Sebuah tim yang dipimpin oleh Robert Stein di University of Maryland menemukan objek tersebut setelah algoritma pembelajaran mesin menandai semburan cahaya dalam data dari Zwicky Transient Facility di California. Observasi tindak lanjut dengan teleskop tambahan mengonfirmasi peristiwa tersebut, yang diberi nama TDE 2025abcr.

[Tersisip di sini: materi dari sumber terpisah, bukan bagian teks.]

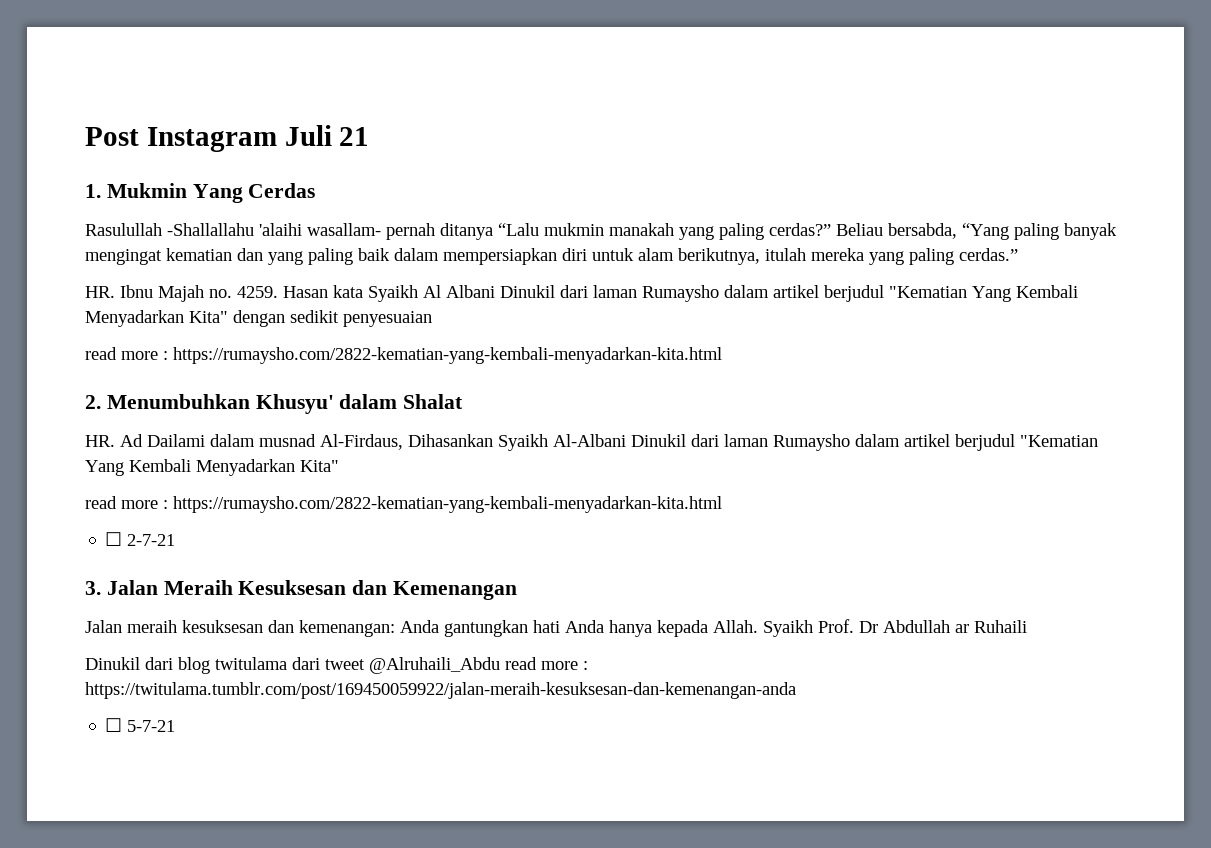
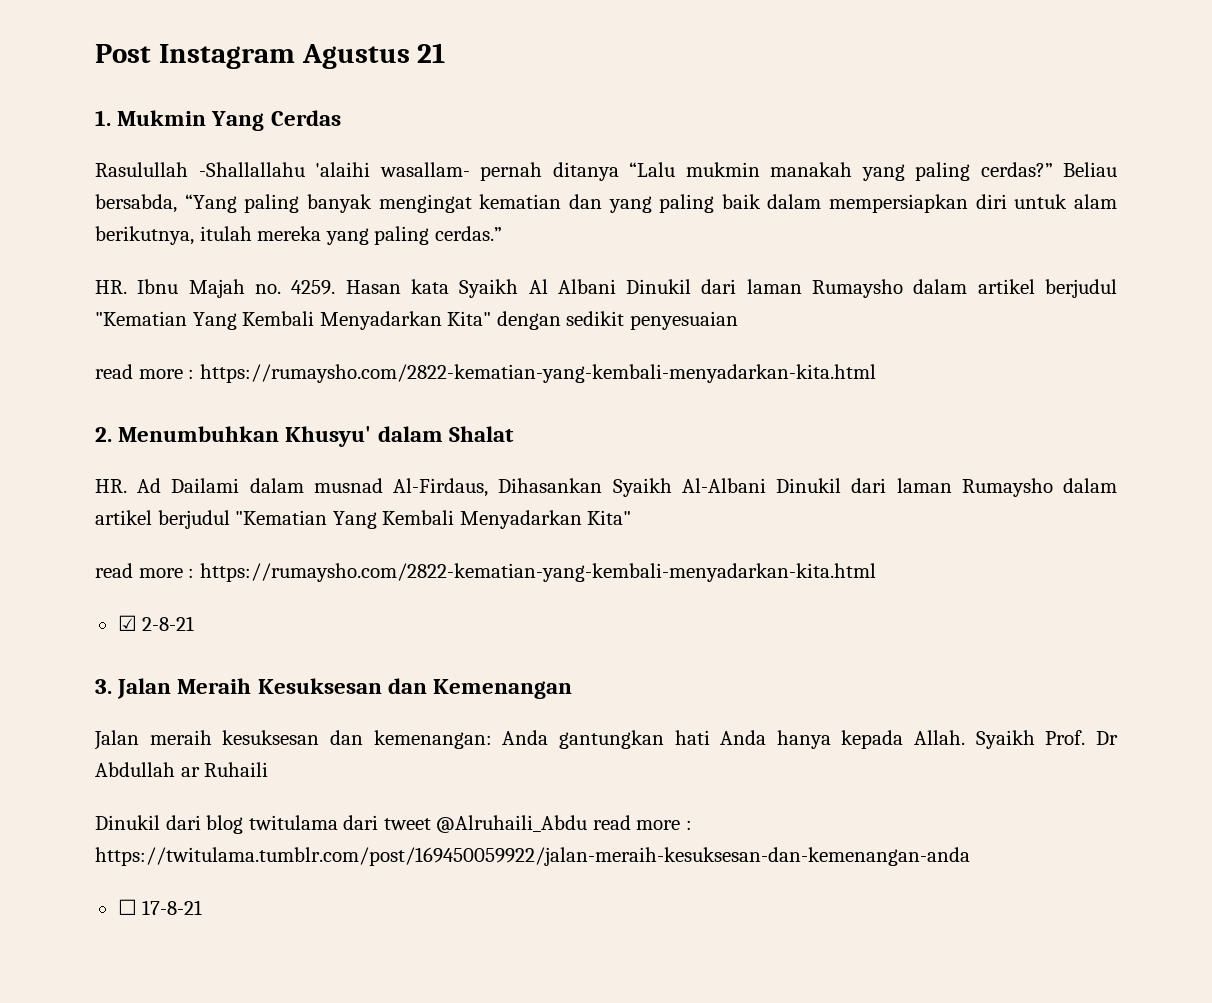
[284,125,332,146] Juli -> [301,44,410,69] Agustus
[105,532,176,546] ☐ 2-7-21 -> [117,615,195,631] ☑ 2-8-21
[127,720,176,732] 5-7-21 -> [142,900,203,915] 17-8-21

Stein mencatat bahwa lokasinya tampak sebagai bagian langit yang kosong, berbeda dengan kasus-kasus sebelumnya yang berada di dekat pusat galaksi atau di galaksi kerdil yang sedang bergabung. Jaraknya melebihi jarak tata surya kita dari pusat Bima Sakti sejauh beberapa ribu tahun cahaya.
Lubang hitam pengembara biasanya muncul akibat penggabungan galaksi yang melontarkan satu lubang hitam sentral. Penemuan ini dapat membantu memetakan seberapa sering penggabungan semacam itu terjadi dan bagaimana galaksi berevolusi, kata Stein.
Vera C. Rubin Observatory’s Legacy Survey of Space and Time di Chili baru saja memulai operasinya dan diperkirakan akan mendeteksi ratusan peristiwa serupa dalam beberapa tahun mendatang.